It is ironic that UKIP, the party that claims to be anti-establishment, helped to ensure the establishment retained power. Then again, this is the same party that all at once says it is in favour of free speech, constantly whines about "BBC lefty bias, appears on the BBC with alarming regularity, and called the police after Camilla Long had the temerity to make a joke about Nigel Farage on Have I Got News For You. We cannot expect any consistency from UKIP, the party that once had uniforms for taxi drivers as a policy despite claiming to be the party of minimal government interference.

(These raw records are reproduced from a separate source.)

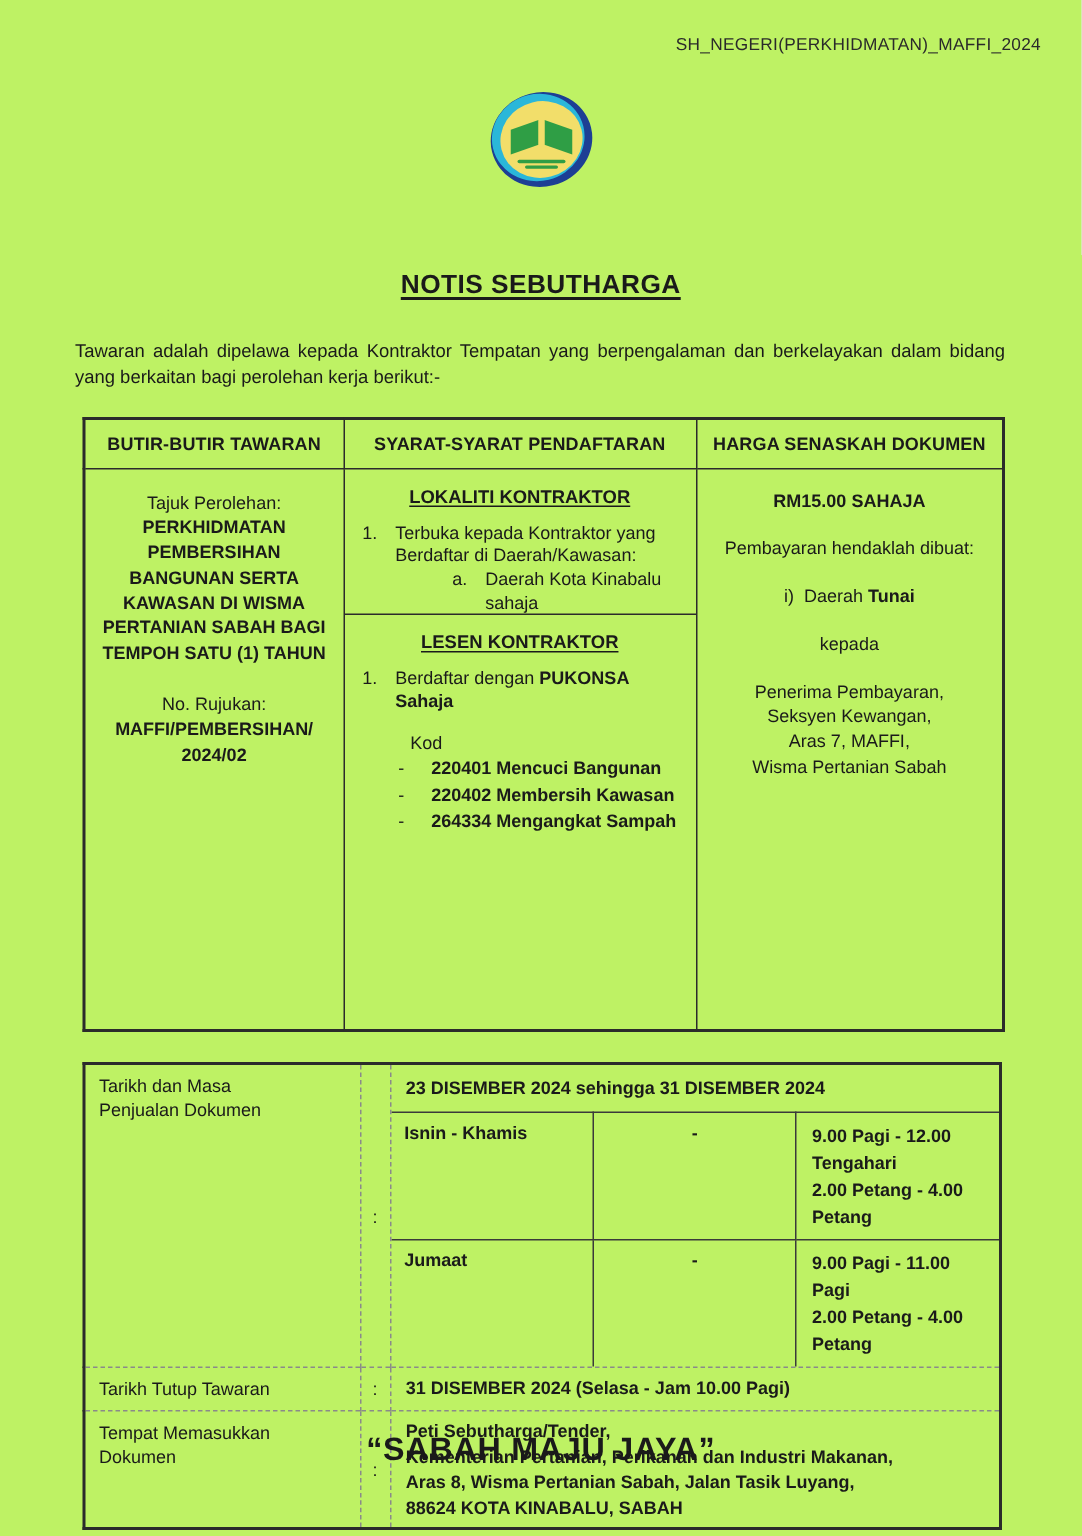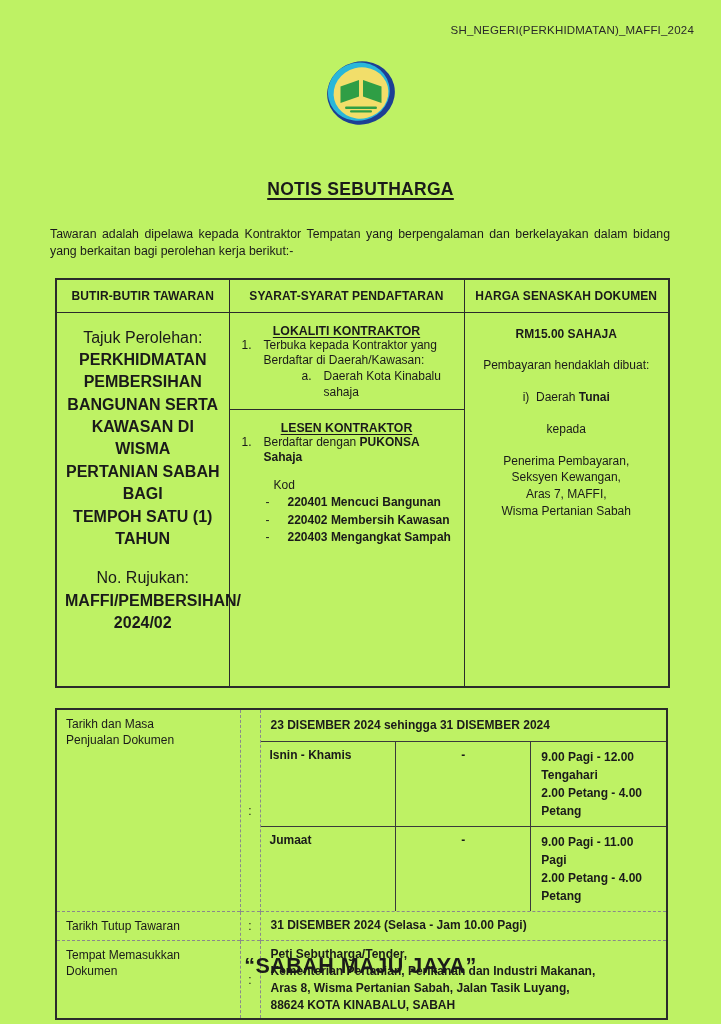"Tajuk Perolehan:" .butir-cell { font-size: 16px -> 12px }
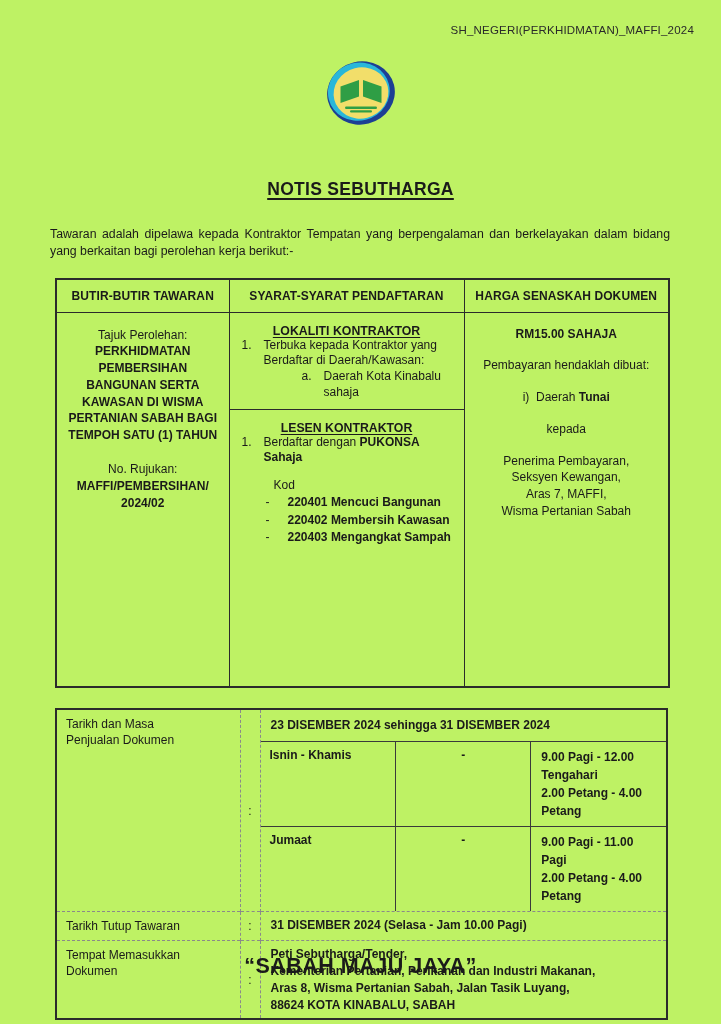"LOKALITI KONTRAKTOR" .sec-heading { margin-bottom: none -> 10px }
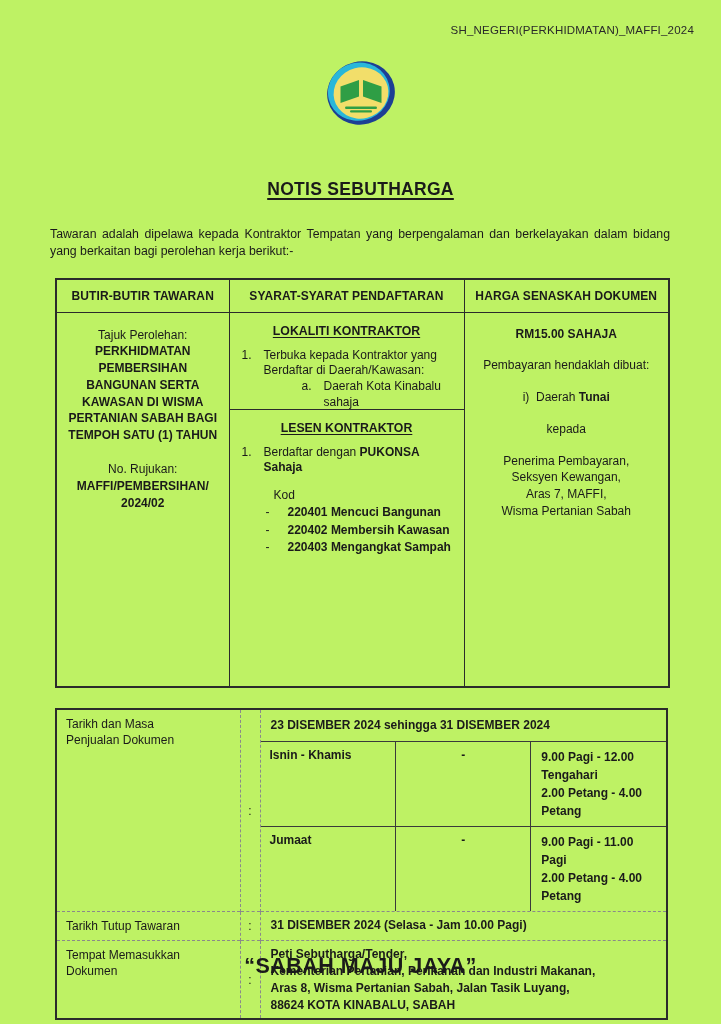"220403 Mengangkat Sampah" span { text: 220403 -> 264334 }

The UKIP factor is more of a worry for the Labour party. In many seats, UKIP polled strongly against Labour candidates, eating into their majorities. This will mean some serious soul-searching for Labour. Ed Miliband attempted tough talk on immigration. Indeed, his bizarre stone monument named "Controlled immigration" as a promise.

For Labour, myriad questions have emerged. Will Labour need to try and out-UKIP UKIP to win back traditional working class Labour voters? Is it fair to tar all working class Labour voters as susceptible to UKIP policy? Should Labour instead try to educate voters in order to counteract UKIP's fear-mongering about immigrants? Or will Labour instead assume there will always be an element of the working class who will vote for them no matter what and try instead to appeal more to their liberal middle class supporters? Was Labour not radical enough on the NHS? Can Labour win over Green and Liberal Democrat voters in 2020 and would that be enough to dredge up a majority in five years' time? And what about being annihilated in Scotland?

Which brings us to the SNP. The Tories don't need the SNP to form a government, Labour is in no position to ask the SNP to help them take charge. The SNP rode high on a wave of Scottish nationalism but in England, English nationalism and a fear of being run by the SNP in a coalition, did not help Labour's cause. In the end, it didn't matter how many times Ed Miliband said there wouldn't be a Labour-SNP coalition. People were not convinced. As a result the SNP goal of ridding the UK of the Tories failed despite winning 56 seats.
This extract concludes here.